¿Por qué el Samsung Galaxy S7 es el smartphone perfecto para jugar?

Escrito por Emmanuel Jiménez

Que los móviles pueden ser el futuro del mundo de los videojuegos es algo que nadie duda. Sin embargo, todavía parece lejano ese momento en el que de verdad los móviles puedan competir con las videoconsolas convencionales como Playstation 4 o Xbox One. No obstante, las características que llegan con el nuevo Samsung Galaxy S7 nos hablan ya de un móvil mucho más preparado y optimizado para el mundo de los videojuegos.

Optimizado para jugar

El Samsung Galaxy S7 cuenta con toda una serie de características que solucionan muchos de los problemas que se encontraban los usuarios que utilizaban su smartphones para jugar.

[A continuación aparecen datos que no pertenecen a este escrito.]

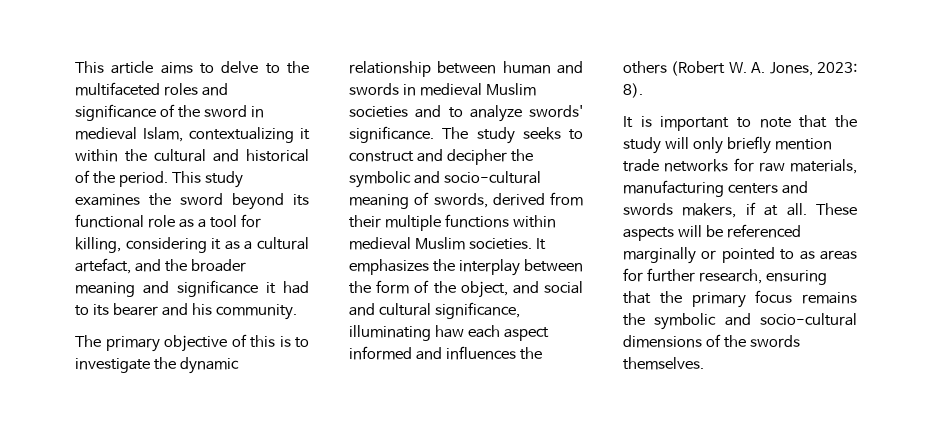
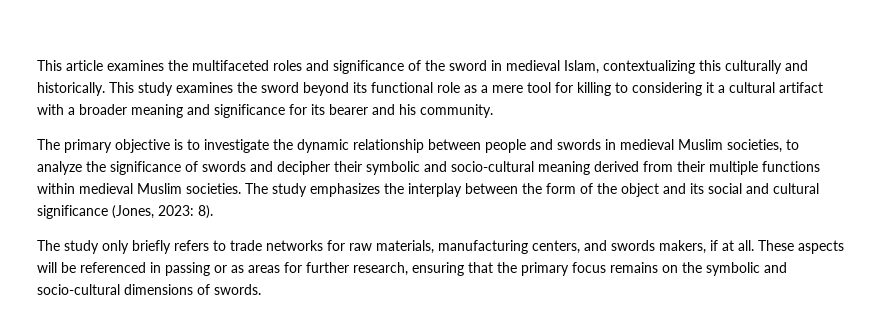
- This article aims to delve to the multifaceted roles and significance of the sword in medieval Islam, contextualizing it within the cultural and historical of the period.
+ This article examines the multifaceted roles and significance of the sword in medieval Islam, contextualizing this culturally and historically.
- This study examines the sword beyond its functional role as a tool for killing, considering it as a cultural artefact, and the broader meaning and significance it had to its bearer and his community.
+ This study examines the sword beyond its functional role as a mere tool for killing to considering it a cultural artifact with a broader meaning and significance for its bearer and his community.
- The primary objective of this is to investigate the dynamic relationship between human and swords in medieval Muslim societies and to analyze swords' significance. The study seeks to construct and decipher the symbolic and socio-cultural meaning of swords, derived from their multiple functions within medieval Muslim societies.
+ The primary objective is to investigate the dynamic relationship between people and swords in medieval Muslim societies, to analyze the significance of swords and decipher their symbolic and socio-cultural meaning derived from their multiple functions within medieval Muslim societies.
- It emphasizes the interplay between the form of the object, and social and cultural significance, illuminating haw each aspect informed and influences the others (Robert W. A. Jones, 2023: 8).
- It is important to note that the study will only briefly mention trade networks for raw materials, manufacturing centers and swords makers, if at all.
+ The study emphasizes the interplay between the form of the object and its social and cultural significance (Jones, 2023: 8).
+ The study only briefly refers to trade networks for raw materials, manufacturing centers, and swords makers, if at all.
- These aspects will be referenced marginally or pointed to as areas for further research, ensuring that the primary focus remains the symbolic and socio-cultural dimensions of the swords themselves.
+ These aspects will be referenced in passing or as areas for further research, ensuring that the primary focus remains on the symbolic and socio-cultural dimensions of swords.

Por ejemplo, entre estas características destaca la posibilidad de poder desactivar los botones de retroceso y de multitarea que a veces se pulsan sin querer y bloquean la partida. Además, incluye también una opción para minimizar el juego. Por lo general, en Android, cuando salimos de un juego, es posible que al volver a ejecutarlo volvamos exactamente al lugar en el que lo dejamos. Pero si el móvil necesita liberar memoria RAM cerrará el juego y por tanto tendremos que volver a ejecutarlo, nada útil si lo único que queremos es minimizar el juego un momento para enviar un email, por ejemplo. El Samsung Galaxy S7 cuenta con una opción solo para minimizar el juego. Y además de esto, cuenta con opciones para realizar una captura de pantalla del juego, así como para capturar la partida en vídeo.

Samsung Galaxy S7 Edge

Ahorrando batería mientras juegas

Jugar gasta mucha batería en nuestro móvil, y si queremos ahorrar batería, algo clave es no jugar. Sin embargo, el Samsung Galaxy S7 tiene dos modos de juego de ahorro de energía, con los que podremos jugar sin consumir tanta batería, y que se dedican a limitar los frames por segundo a los que se ejecuta el juego, pasando a 30 frames por segundo, así como la resolución, pues la resolución Quad HD del Galaxy S7 también es culpable de ese gran gasto de batería.

En definitiva, un móvil que ha sido diseñado también para jugar, y que cuenta con características que van más allá que simplemente sus características técnicas de hardware, y que lo diferencian del resto de los smartphones del mercado.